The typical Rajkumar Santoshi comedy caper has all his staples. It has a happy-go-lucky and goofy lovelorn lad, and a rich highly educated and simple girl, who fall in love, but her stern father, (Sashwata Chatterjee), plays the killjoy. If the poor junk dealer’s son wants to marry her, he must have ‘high standard’.

The poor adult daughter has no say in the matter, when her father challenges Raghu to prove his worth by bearing the expenses of his household for one month, if he wants to win over his daughter’s hand in marriage, even though the girl goads the righteous lad to elope with her and get married.

Also read: Ponniyin Selvan 2 Review: Magnificent and awesome!

One fails to digest why Rituparna’s so-called uncle Johny Lever is dragged in from God -knows-which decade, overacting like crazy as the black sheep Uncle Poltu, with an atrocious Bengali accent, is brought in by the grumpy father to get rid of Raghu.

Unfortunately, director Rajkumar Santoshi fails to satisfy the viewer, thanks to Sanjeev’s screenplay losing pace intermittently and the narrative overall reminding you of far too many films that we have seen too far too often in Bollywood.

Debutants Namashi and Amrin have good chemistry and good screen presence.
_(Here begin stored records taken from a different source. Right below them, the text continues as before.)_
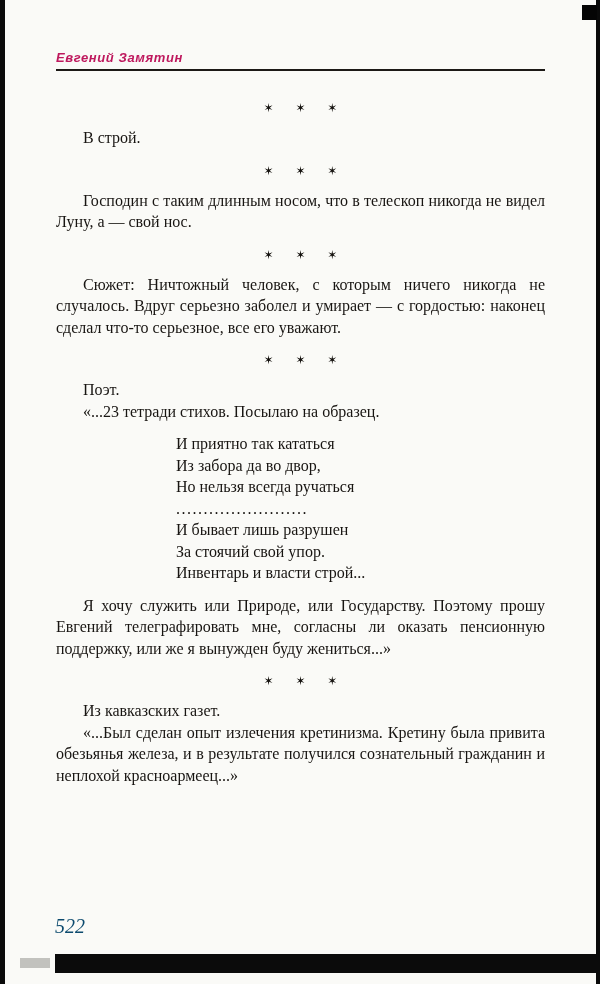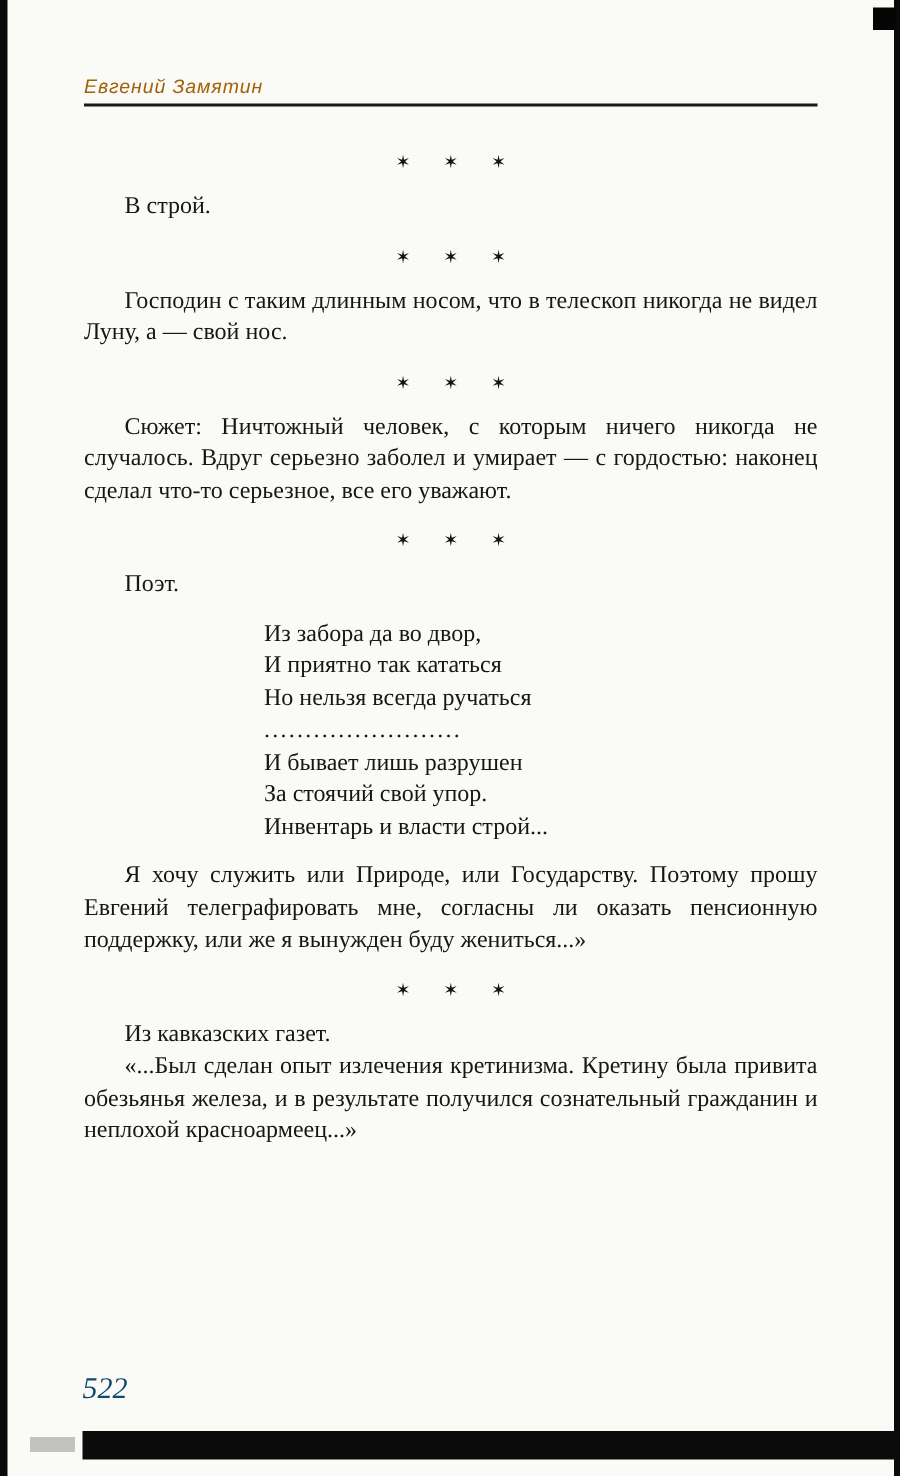--- a/index.html
+++ b/index.html
@@ -26,9 +26,9 @@
   .running-header {
     position: absolute; left: 56px; top: 50px;
     font-family: "Liberation Sans", sans-serif;
-    font-weight: normal; font-style: italic;
+    font-weight: bold; font-style: italic;
     font-size: 13px; letter-spacing: 0.6px;
-    color: #a16207;
+    color: #be185d;
   }
   .header-rule {
     position: absolute; left: 56px; top: 69px;

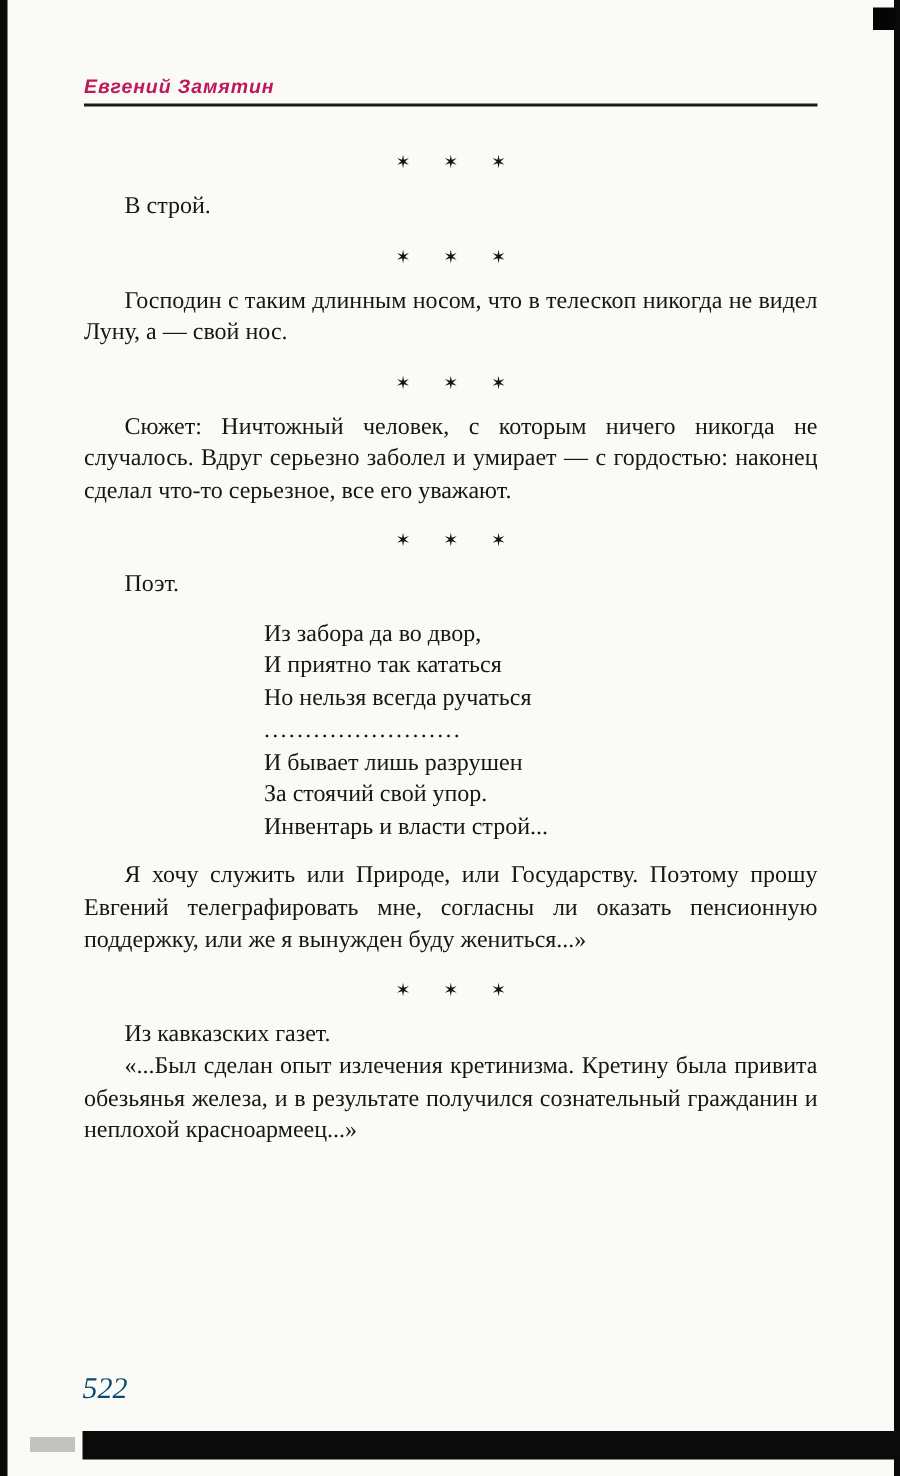--- a/index.html
+++ b/index.html
@@ -96,6 +96,7 @@
     <div class="sep">✶ ✶ ✶</div>
 
     <p>Поэт.</p>
+    <p>«...23 тетради стихов. Посылаю на образец.</p>
 
     <div class="verse">
       <div>Из забора да во двор,</div>

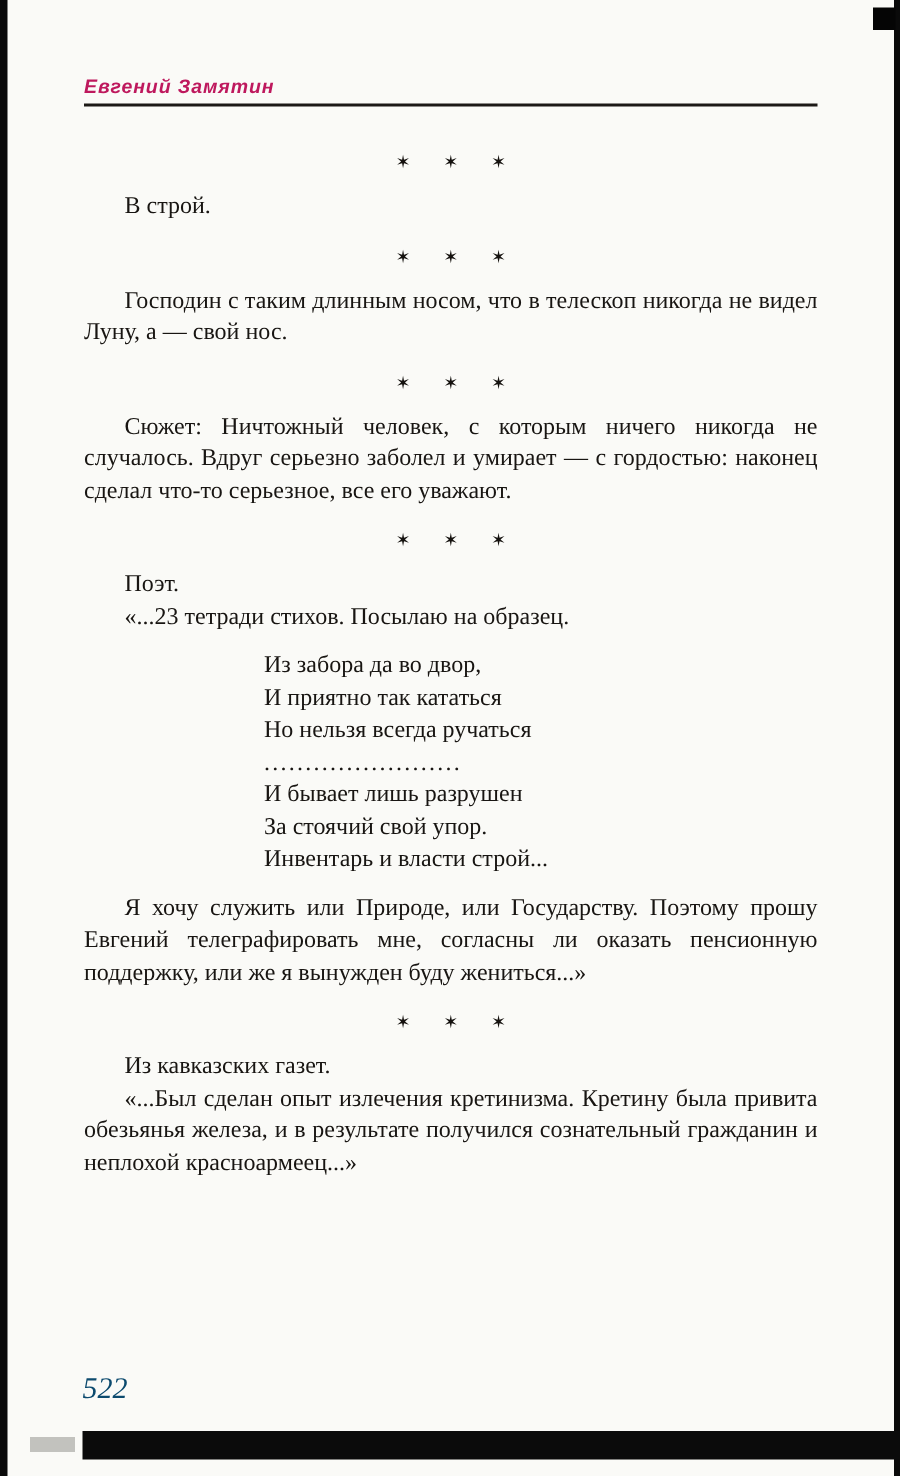--- a/index.html
+++ b/index.html
@@ -99,8 +99,8 @@
     <p>«...23 тетради стихов. Посылаю на образец.</p>
 
     <div class="verse">
+      <div>И приятно так кататься</div>
       <div>Из забора да во двор,</div>
-      <div>И приятно так кататься</div>
       <div>Но нельзя всегда ручаться</div>
       <div class="dots">........................</div>
       <div>И бывает лишь разрушен</div>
As first timers, the duo shows promise, especially Namashi who does well in emotional scenes. While Saswat Chakraborty as the stuck-up father is too one-dimensional and utterly predictable, Rajesh Sharma’s character has some depth. Deepak Zariwala, who is otherwise a first-rate actor is disappointing with his half-baked character of the surgeon who lacks meat.

On the whole, to sum up, I’d say that the predictable premise and treatment bring the film down though it is a romcom that may appeal to younger fans and those looking for light-hearted drama.